00:14:42.08	That's a really profound signal
00:14:44.06	of multiple staccato replacement changes
00:14:46.17	occurring in the course of evolution,
00:14:48.14	in a very, very short time frame,
00:14:50.09	really highlighting the very intense
00:14:52.16	and very episodic evolutionary pressures
00:14:55.11	that have acted on PKR
00:14:57.17	over the course of the last 35 million years
00:14:59.22	of primate evolution.
00:15:01.13	If you were now to sort of turn this around
00:15:03.16	and squish it codon by codon,
00:15:05.20	we essentially get a landscape
00:15:07.24	of how PKR has been influenced
00:15:09.28	by positive selection.
00:15:11.11	All of these tick marks that I've shown
00:15:13.07	above the PKR protein
00:15:15.09	are individual codons that have recurrently evolved
00:15:17.15	under positive selection,
00:15:19.06	and you can see that, in the case of PKR,
00:15:21.25	these are really spread throughout the entire protein motif of PKR,
00:15:25.01	including in the N-terminal domain,
00:15:27.19	in this linker domain or the spacer region,
00:15:29.20	as well as in the kinase domain,
00:15:32.00	which actually carries out the very important step
00:15:34.09	of eIF2α phosphorylation.
00:15:37.26	And the reason we think that there's been such
00:15:40.07	dramatic and such widespread positive selection
00:15:42.15	is because multiple viruses
00:15:44.10	actually antagonize completely different domains of PKR
00:15:47.12	in order to mediate their antagonism of PKR.
00:15:50.12	So, what we're gonna focus on today
00:15:52.19	is just one of these antagonists,
00:15:54.05	which is, again, these poxviral antagonist K3L,
00:15:56.27	that actually specifically antagonize
00:15:59.12	the kinase domain of PKR.
00:16:01.25	So, the reason I've been spending so much time
00:16:03.28	discussing K3L with you
00:16:05.27	is because K3L is a special antagonist.
00:16:08.28	It actually is an evolutionary-derived mimic
00:16:12.24	which used to be eIF2α,
00:16:14.29	which means that at some point in poxviral evolution,
00:16:18.08	poxvirus actually stole eIF2α from a mammalian host,
00:16:22.13	and have whittled it away to become this perfect mimic,
00:16:25.29	in order to break PKR's interaction with the eIF2α substrate.
00:16:30.00	Now, what is really remarkable about this interaction
00:16:32.12	is that it not just happened once
00:16:34.25	in mammals,
00:16:36.08	but it's happened on three separate occasions
00:16:38.27	with three completely independent lineages
00:16:40.24	of double-stranded DNA viruses,
00:16:42.20	each of them acquiring a K3L-like mimic
00:16:44.20	from their own version of eIF2α.
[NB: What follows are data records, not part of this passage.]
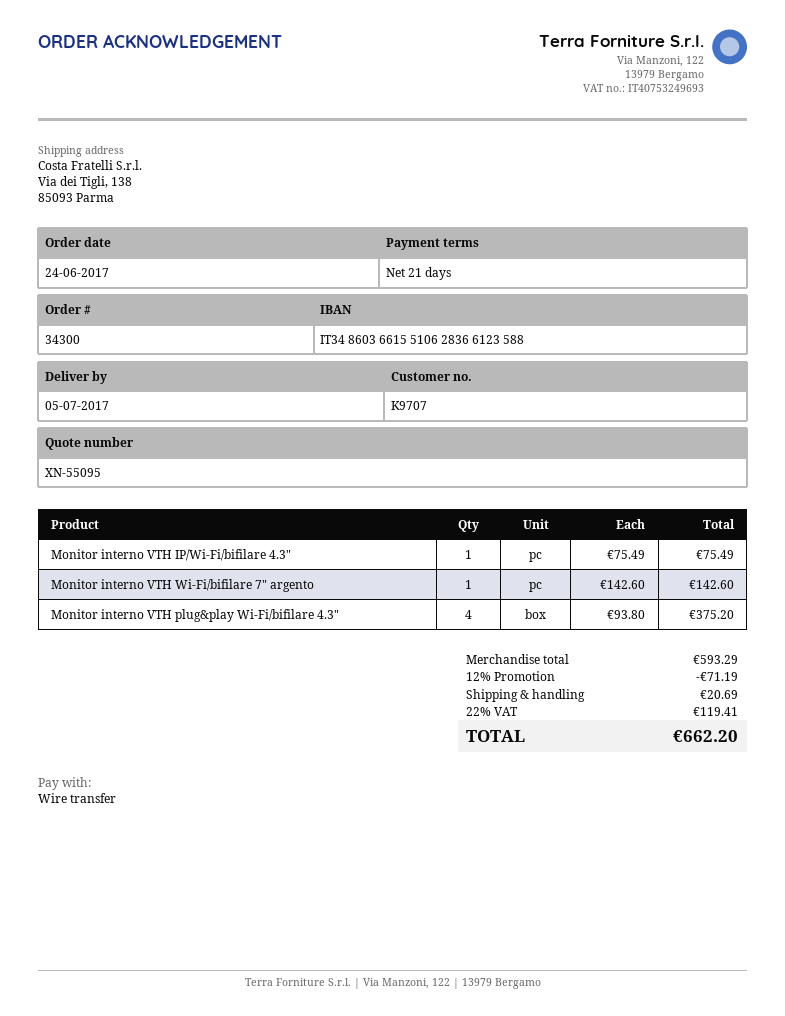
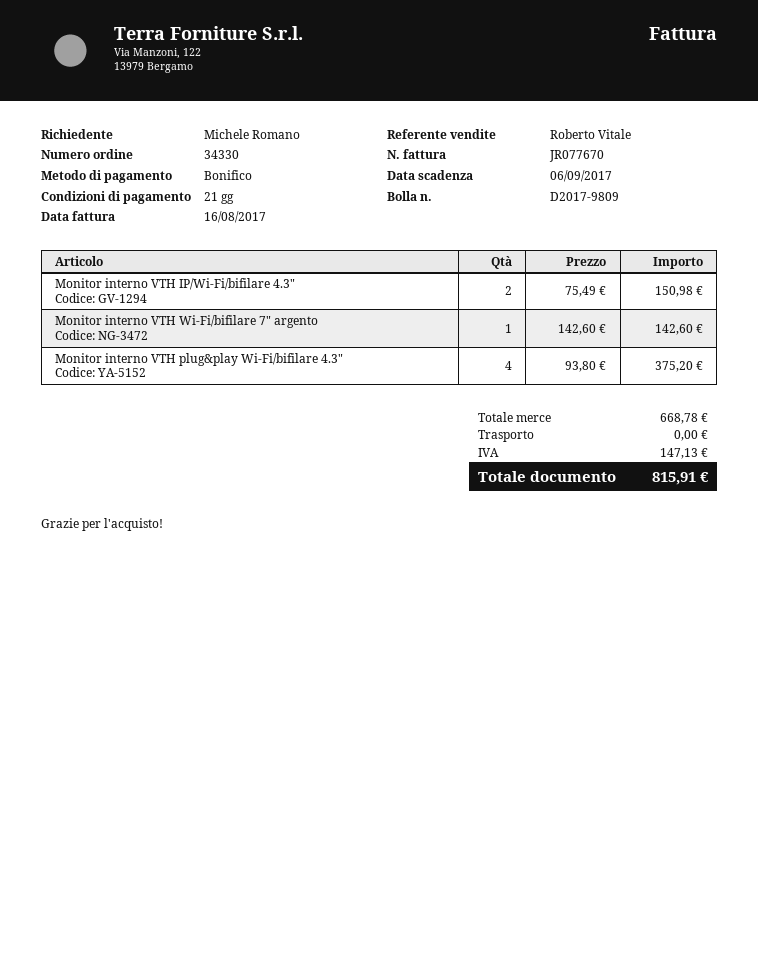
order number: 34300 -> 34330
Monitor interno VTH IP/Wi-Fi/bifilare 4.3": 1 x 75.49 = 75.49 -> 2 x 75.49 = 150.98
subtotal: 593.29 -> 668.78
discount: 12% = 71.19 -> none
shipping: 20.69 -> 0.00
tax: 119.41 -> 147.13
total: 662.20 -> 815.91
00:16:47.16	So, this really highlights the very, very successful
00:16:50.11	strategy of mimicry that is encoded by pathogens,
00:16:54.09	and really, from an evolutionary standpoint,
00:16:56.16	the strategy of mimicry
00:16:58.19	and overcoming mimicry
00:17:00.05	is a debate that's really been going on
00:17:02.10	for a very, very long time,
00:17:04.02	going back all the way to Henry Walter Bates,
00:17:06.04	who really first detected evidence for mimicry
00:17:09.13	in these butterflies in the Amazon,
00:17:11.24	where we have model butterflies
00:17:14.10	that are basically poisonous,
00:17:16.13	and so they're avoided by predators
00:17:18.22	who can use their coloration patterns
00:17:20.21	as an indication to...
00:17:22.17	as a warning signal to stay away from them,
00:17:24.16	and mimic butterflies
00:17:26.10	that actually don't encode a poison at all,
00:17:28.05	but take advantage of this coloration pattern,
00:17:30.11	and mimic the coloration pattern,
00:17:32.08	to take all the advantages of avoidance from predators,
00:17:35.09	without actually having to encode
00:17:37.07	any of the toxins that are required.
00:17:39.19	Now, this is actually quite a really great strategy
00:17:41.27	for the mimic.
00:17:43.06	It's not so good for the model,
00:17:45.03	because as the mimics start increasing in frequency
00:17:47.03	and the predators start eating more and more butterflies
00:17:48.29	that look like this, but are quite tasty,
00:17:51.12	they will lose their avoidance of the predators,
00:17:53.16	which means that the success of the mimic
00:17:56.08	is directly, inversely correlated
00:17:58.22	with the success of the model.
00:18:01.01	And very much the same thing might be going on
00:18:03.00	at a molecular level, we feel,
00:18:04.27	where eIF2α is acting as a model protein,
00:18:07.17	which is being mimicked by this poxviral mimic K3L
00:18:10.27	in order to defeat
00:18:13.22	the PKR-eIF2α immunity response.
00:18:16.29	So, if you were to sort of rephrase
00:18:18.27	the challenge of mimicry,
00:18:20.22	it is that the PKR kinase domain
00:18:22.29	needs to bind and maintain its interaction with eIF2α,
00:18:26.22	while avoiding its interaction with the mimic,
00:18:29.12	which really is evolutionarily being selected
00:18:31.19	to look like eIF2α
00:18:33.11	from the viral perspective,
00:18:34.28	and you can see in this crystal structure
00:18:37.03	that the structures of the PKR interaction domain
00:18:39.27	between K3L and eIF2α
00:18:42.01	are almost completely super-alignable,
00:18:43.23	so how is it that PKR is able to acquire
00:18:46.23	the ability to discriminate between these two?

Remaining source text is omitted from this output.